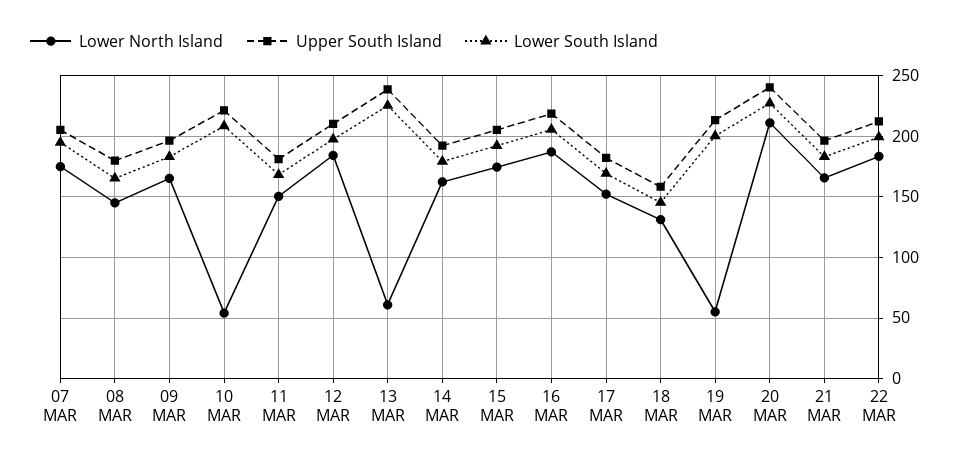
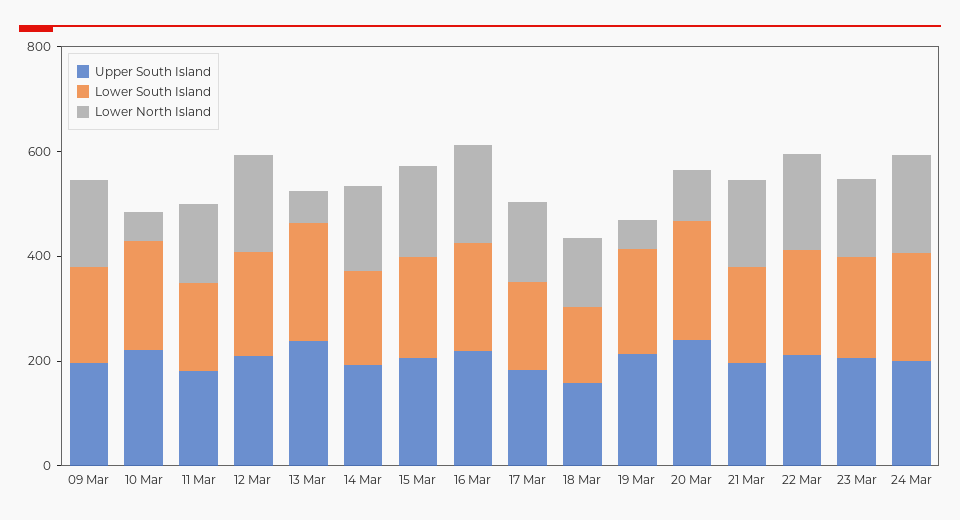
Lower North Island, 07 MAR: 175 -> none
Upper South Island, 07 MAR: 205 -> none
Lower South Island, 07 MAR: 195 -> none
Lower North Island, 08 MAR: 145 -> none
Upper South Island, 08 MAR: 180 -> none
Lower South Island, 08 MAR: 165 -> none
Lower North Island, 20 MAR: 210 -> 100
Upper South Island, 23 Mar: none -> 200
Lower South Island, 23 Mar: none -> 200
Lower North Island, 23 Mar: none -> 150
Upper South Island, 24 Mar: none -> 200
Lower South Island, 24 Mar: none -> 200
Lower North Island, 24 Mar: none -> 200

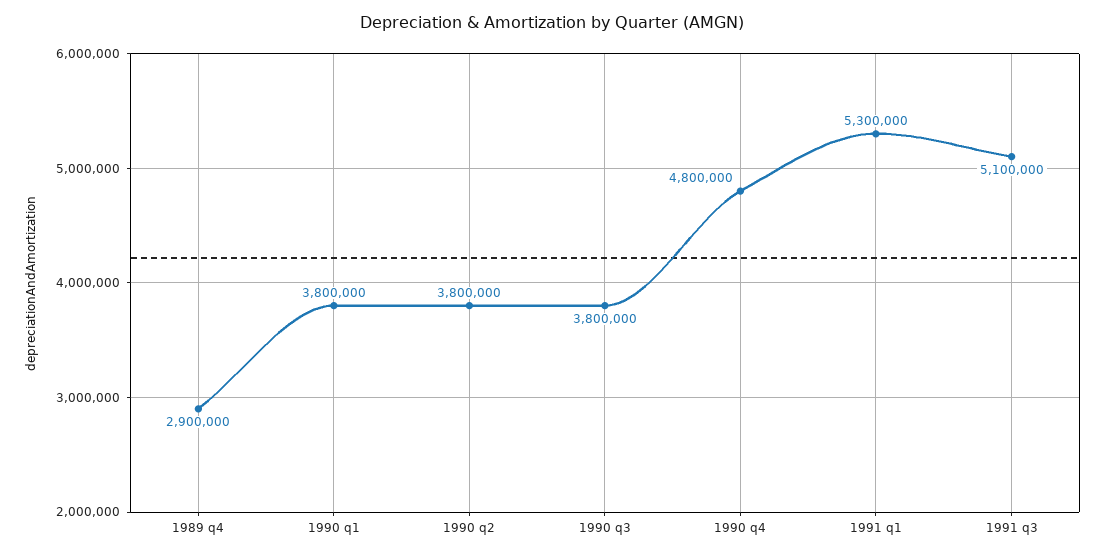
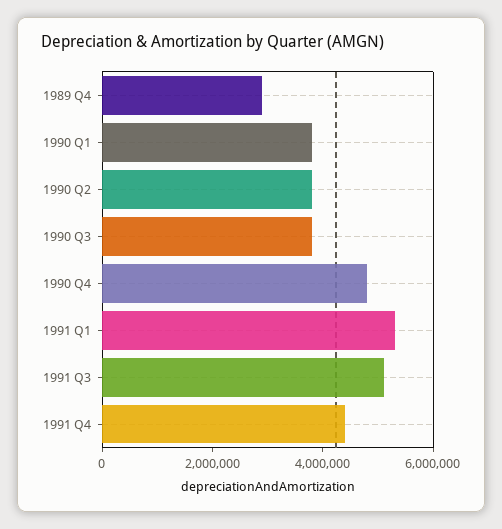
1991 Q4: none -> 4500000

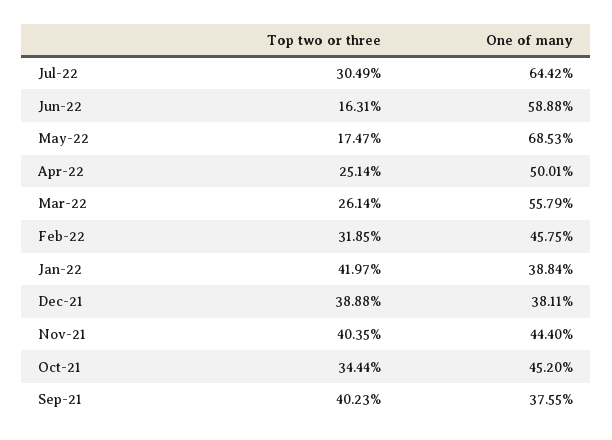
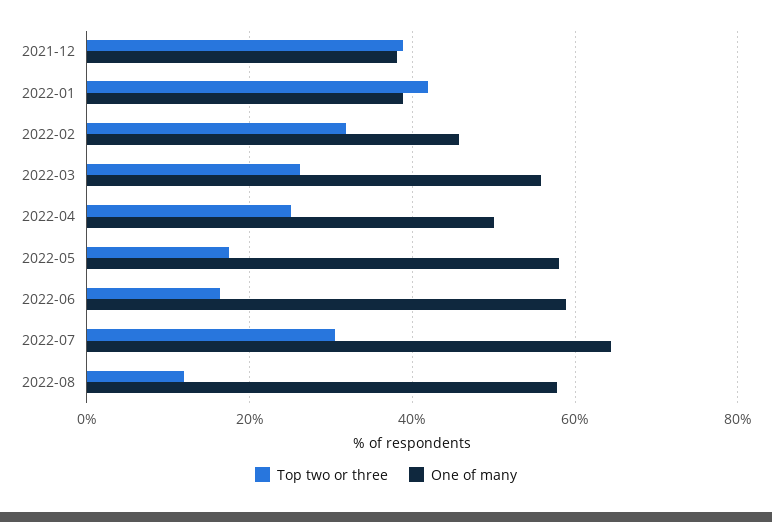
One of many, May-22: 68.53 -> 58
Top two or three, Nov-21: 40.35 -> none
One of many, Nov-21: 44.4 -> none
Top two or three, Oct-21: 34.44 -> none
One of many, Oct-21: 45.2 -> none
Top two or three, Sep-21: 40.23 -> none
One of many, Sep-21: 37.55 -> none
Top two or three, 2022-08: none -> 12
One of many, 2022-08: none -> 58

+--

(Prompt) Pull out each line of the entries that contains "South".

(Exercise answer)
Upper South Island, 07 MAR: 205 -> none
Lower South Island, 07 MAR: 195 -> none
Upper South Island, 08 MAR: 180 -> none
Lower South Island, 08 MAR: 165 -> none
Upper South Island, 23 Mar: none -> 200
Lower South Island, 23 Mar: none -> 200
Upper South Island, 24 Mar: none -> 200
Lower South Island, 24 Mar: none -> 200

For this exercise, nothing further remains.